### TASK OBJECTIVE
From the entries below, please gather each line containing the string "Melegítő".

Stored items from a collection
*** Begin section ***
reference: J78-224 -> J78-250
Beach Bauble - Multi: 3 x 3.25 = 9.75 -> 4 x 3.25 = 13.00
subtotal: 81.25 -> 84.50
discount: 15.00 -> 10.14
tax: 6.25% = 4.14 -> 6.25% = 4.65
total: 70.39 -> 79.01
*** End section ***
*** Begin section ***
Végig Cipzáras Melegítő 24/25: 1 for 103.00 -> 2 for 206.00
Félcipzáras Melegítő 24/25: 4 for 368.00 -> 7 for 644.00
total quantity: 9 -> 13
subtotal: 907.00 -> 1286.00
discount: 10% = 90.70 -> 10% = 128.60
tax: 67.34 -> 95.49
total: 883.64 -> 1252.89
*** End section ***
### TASK ANSWER
Végig Cipzáras Melegítő 24/25: 1 for 103.00 -> 2 for 206.00
Félcipzáras Melegítő 24/25: 4 for 368.00 -> 7 for 644.00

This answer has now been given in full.